Perhaps more common than matching specific strings is matching any of a set of characters. We can use the or alternation pattern on a list of single–character strings to simulate a character set, but this is too clumsy for everyday use so SRE syntax allows a number of shortcuts.

A single character matches that character literally, a trivial character class. More conveniently, a list holding a single element which is a string, refers to the character set composed of every character in the string.

(irregex-match '(* #\-) "---")
⇒ #<match>

(irregex-match '(* #\-) "-_-")
⇒ #f

(irregex-match '(* ("aeiou")) "oui")
⇒ #<match>

(irregex-match '(* ("aeiou")) "ouais")
⇒ #f

Ranges are introduced with the / operator. Strings or characters in the / are flattened and then taken in pairs to represent the start and end points, inclusive, of character ranges.

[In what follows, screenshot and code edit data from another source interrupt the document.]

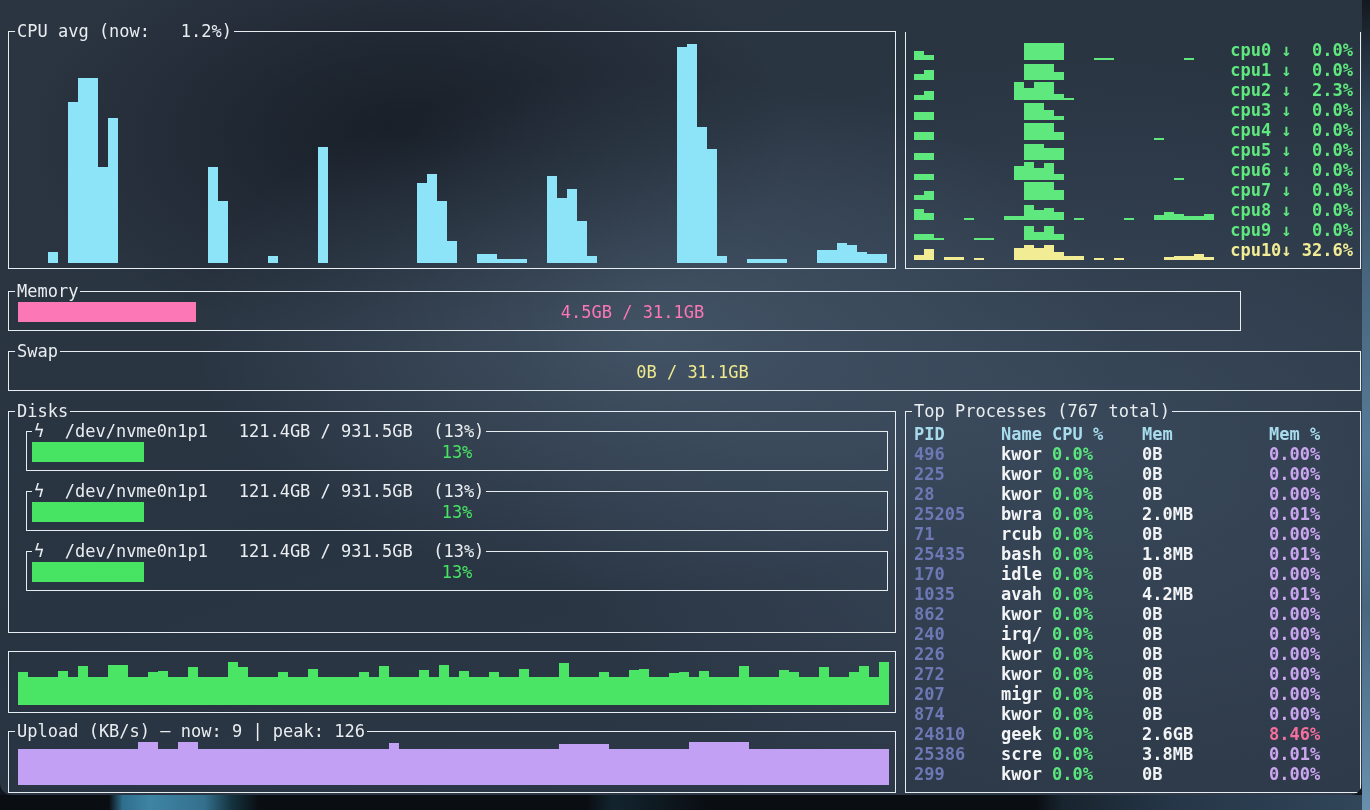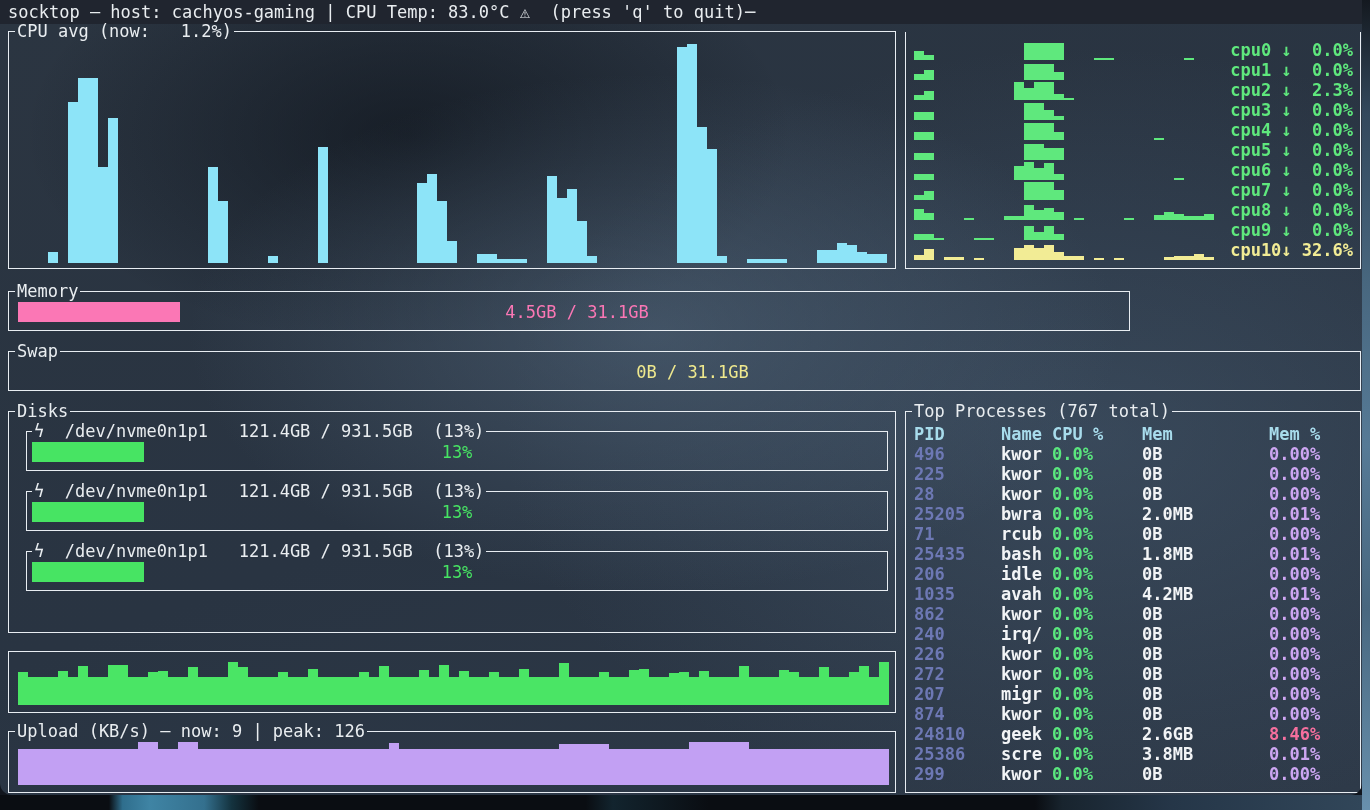--- a/index.html
+++ b/index.html
@@ -67,7 +67,6 @@
 
   <div class="terminal">
 
-    <div class="titlebar">socktop — host: cachyos-gaming | CPU Temp: 83.0°C ⚠  (press 'q' to quit)─</div>
 
     <div class="panel" style="left:8px;top:32px;width:888px;height:237px;">
       <div class="ptop">

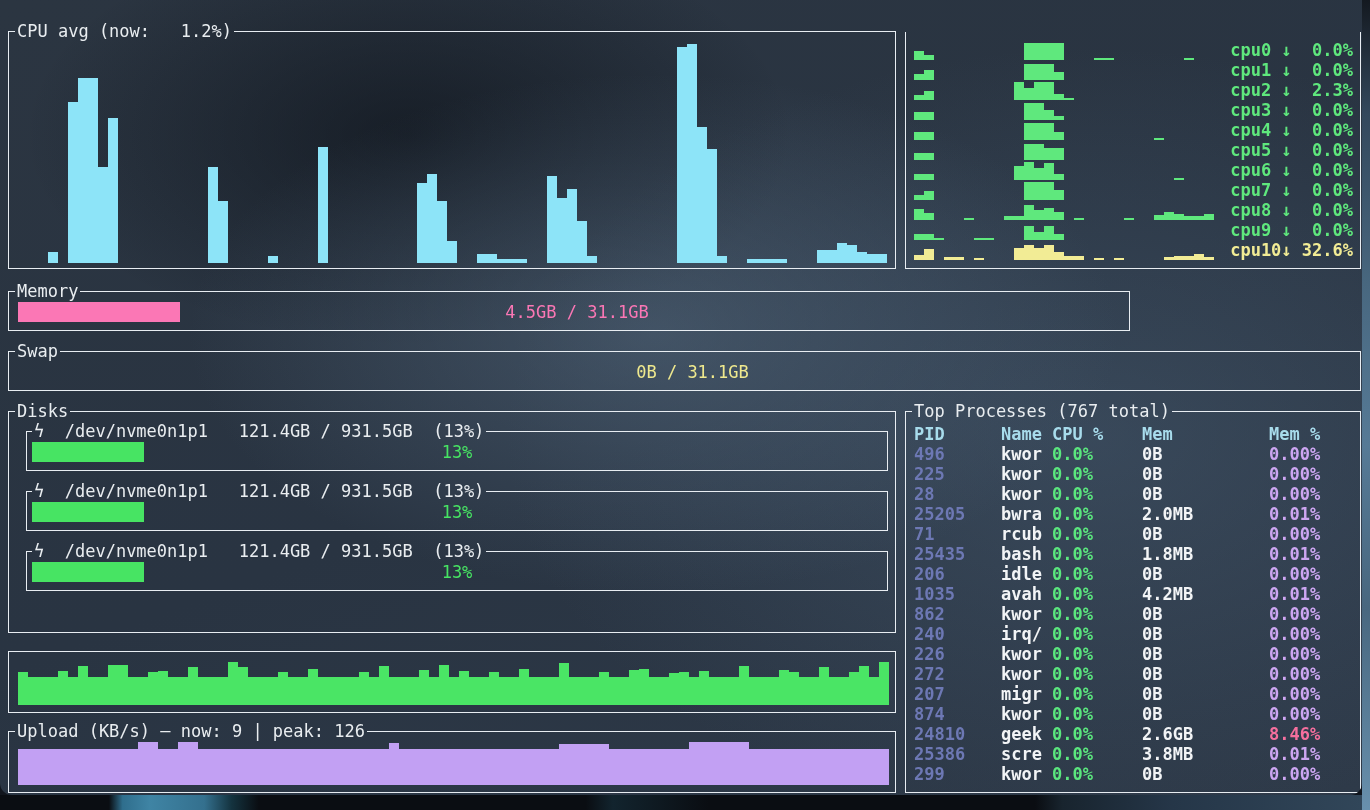--- a/index.html
+++ b/index.html
@@ -555,7 +555,7 @@
         </div>
     </div>
 
-    <div class="panel" style="left:8px;top:292px;width:1122px;height:39px;">
+    <div class="panel" style="left:8px;top:292px;width:1233px;height:39px;">
       <div class="ptop">
         <i class="seg start"></i>
         <span class="lbl">Memory</span>

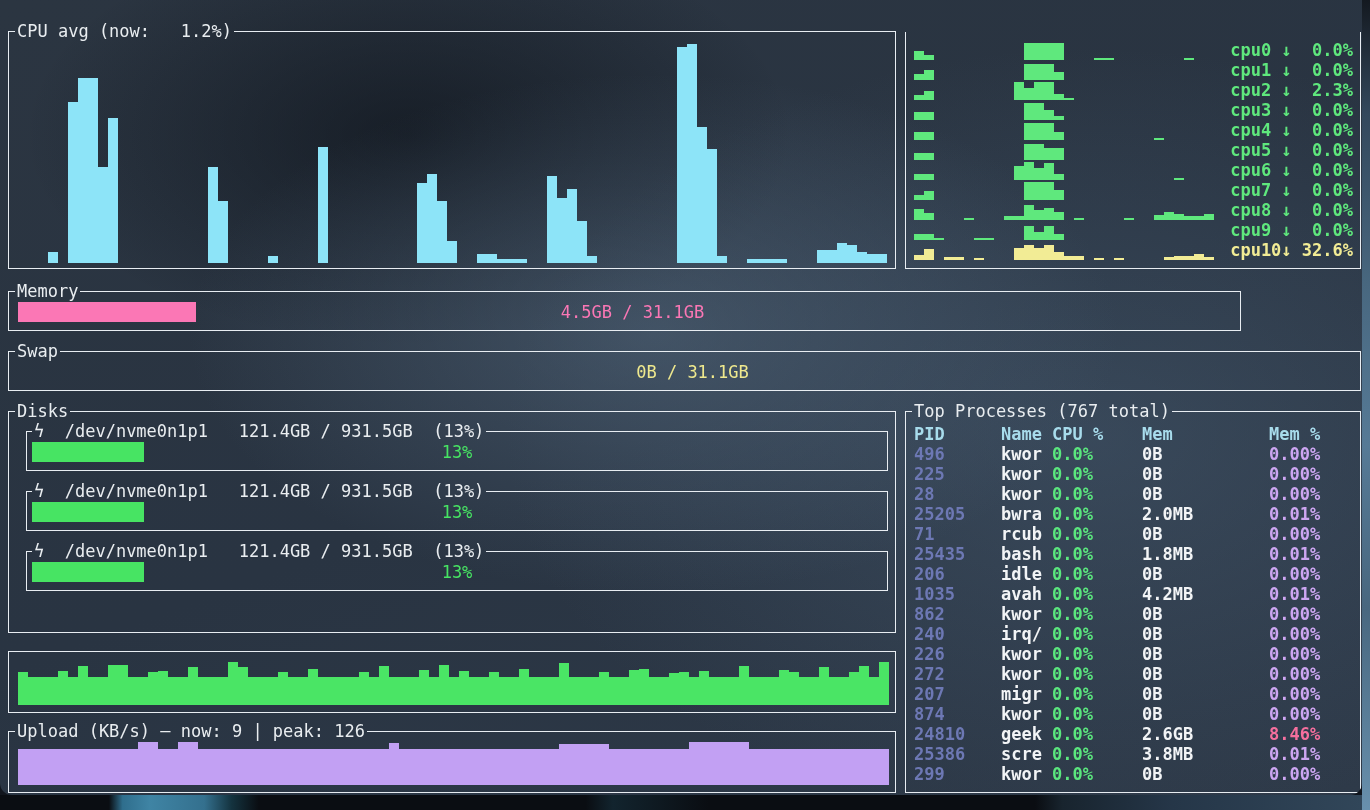--- a/index.html
+++ b/index.html
@@ -626,7 +626,7 @@
           <div class="proc-row"><span class="c-pid">25205</span><span class="c-name">bwra</span><span class="c-cpu">0.0%</span><span class="c-mem">2.0MB</span><span class="c-memp">0.01%</span></div>
           <div class="proc-row"><span class="c-pid">71</span><span class="c-name">rcub</span><span class="c-cpu">0.0%</span><span class="c-mem">0B</span><span class="c-memp">0.00%</span></div>
           <div class="proc-row"><span class="c-pid">25435</span><span class="c-name">bash</span><span class="c-cpu">0.0%</span><span class="c-mem">1.8MB</span><span class="c-memp">0.01%</span></div>
-          <div class="proc-row"><span class="c-pid">206</span><span class="c-name">idle</span><span class="c-cpu">0.0%</span><span class="c-mem">0B</span><span class="c-memp">0.00%</span></div>
+          <div class="proc-row"><span class="c-pid">170</span><span class="c-name">idle</span><span class="c-cpu">0.0%</span><span class="c-mem">0B</span><span class="c-memp">0.00%</span></div>
           <div class="proc-row"><span class="c-pid">1035</span><span class="c-name">avah</span><span class="c-cpu">0.0%</span><span class="c-mem">4.2MB</span><span class="c-memp">0.01%</span></div>
           <div class="proc-row"><span class="c-pid">862</span><span class="c-name">kwor</span><span class="c-cpu">0.0%</span><span class="c-mem">0B</span><span class="c-memp">0.00%</span></div>
           <div class="proc-row"><span class="c-pid">240</span><span class="c-name">irq/</span><span class="c-cpu">0.0%</span><span class="c-mem">0B</span><span class="c-memp">0.00%</span></div>

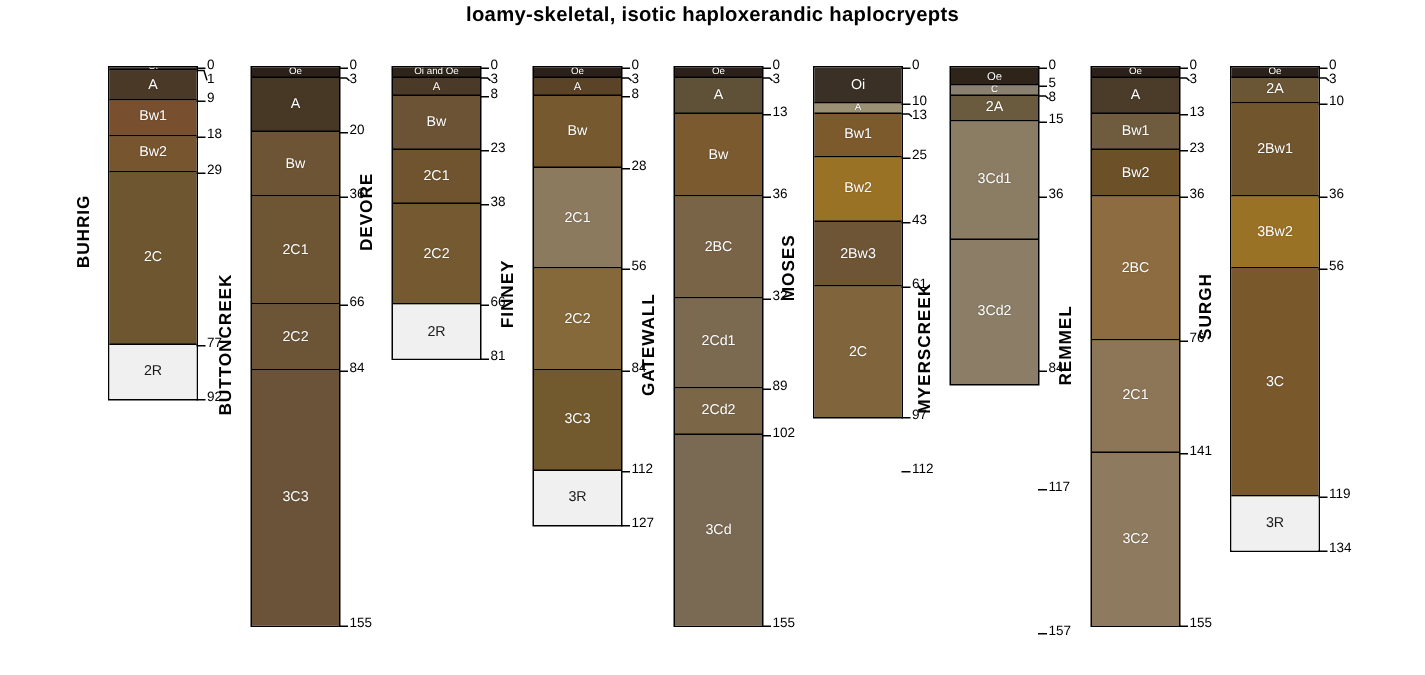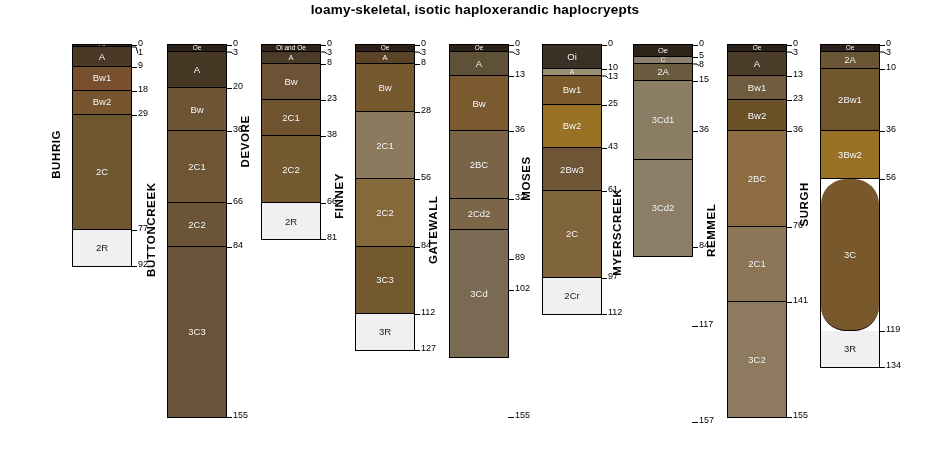--- a/index.html
+++ b/index.html
@@ -367,6 +367,9 @@
         <div class="horizon dark" style="height: 67.2px; background: rgb(122, 100, 72);">
           <span class="horizon-label">2BC</span>
         </div>
+        <div class="horizon dark" style="height: 60px; background: rgb(123, 105, 80);">
+          <span class="horizon-label">2Cd1</span>
+        </div>
         <div class="horizon dark" style="height: 31.2px; background: rgb(123, 103, 72);">
           <span class="horizon-label">2Cd2</span>
         </div>

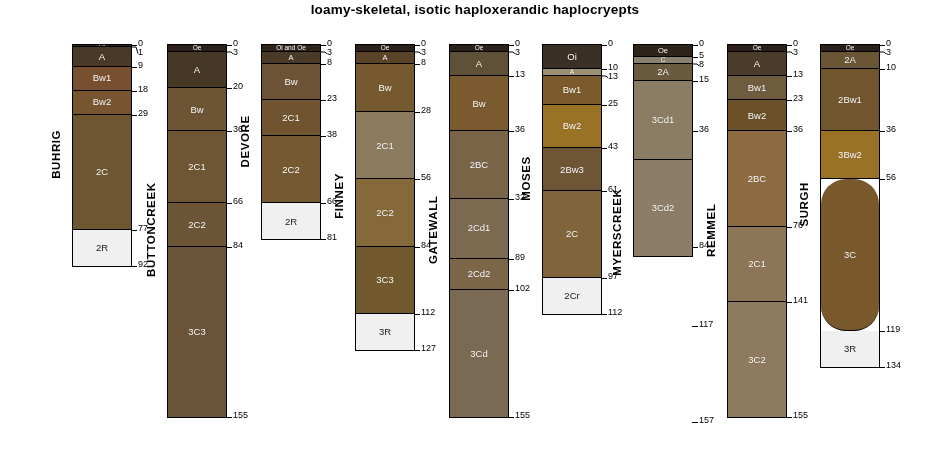--- a/index.html
+++ b/index.html
@@ -609,7 +609,7 @@
         <div class="horizon dark" style="height: 48px; background: rgb(154, 114, 38);">
           <span class="horizon-label">3Bw2</span>
         </div>
-        <div class="horizon dark" style="height: 151.2px; background: rgb(121, 89, 44); border-radius: 25px;">
+        <div class="horizon dark" style="height: 151.2px; background: rgb(121, 89, 44);">
           <span class="horizon-label">3C</span>
         </div>
         <div class="horizon light" style="height: 36px; background: rgb(240, 240, 240);">

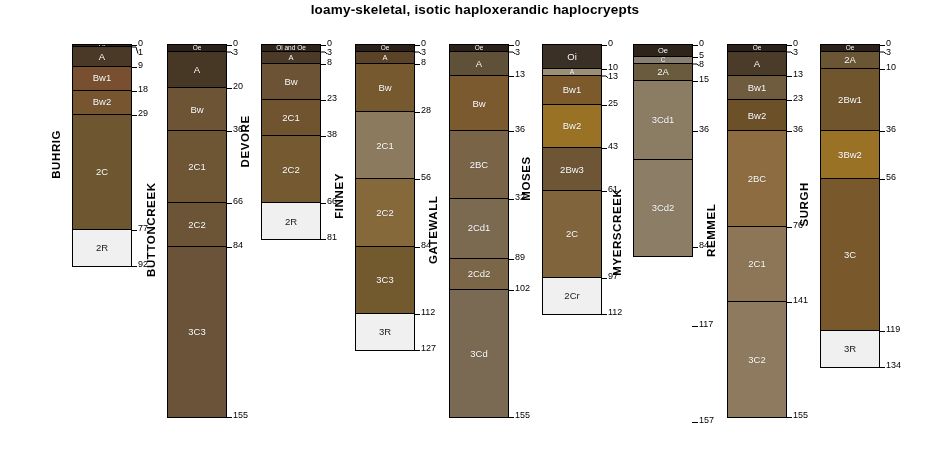--- a/index.html
+++ b/index.html
@@ -435,9 +435,6 @@
         <div class="horizon dark" style="height: 86.4px; background: rgb(128, 101, 60);">
           <span class="horizon-label">2C</span>
         </div>
-        <div class="horizon light" style="height: 36px; background: rgb(240, 240, 240);">
-          <span class="horizon-label">2Cr</span>
-        </div>
       </div>
       <div class="depth-axis">
         <div class="tick" style="top: 1px;">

(irregex-match '(* (/ "AZ09")) "R2D2")
⇒ #<match>

(irregex-match '(* (/ "AZ09")) "C-3PO")
⇒ #f

In addition, a number of set algebra operations is provided. or, of course, has the same meaning, but when all the options are character sets it can be thought of as the set union operator. This is further extended by the & set intersection, - set difference, and ~ set complement operators.

(irregex-match '(* (& (/ "az") (~ ("aeiou")))) "xyzzy")
⇒ #<match>

(irregex-match '(* (& (/ "az") (~ ("aeiou")))) "vowels")
⇒ #f

(irregex-match '(* (- (/ "az") ("aeiou"))) "xyzzy")
⇒ #<match>

(irregex-match '(* (- (/ "az") ("aeiou"))) "vowels")
⇒ #f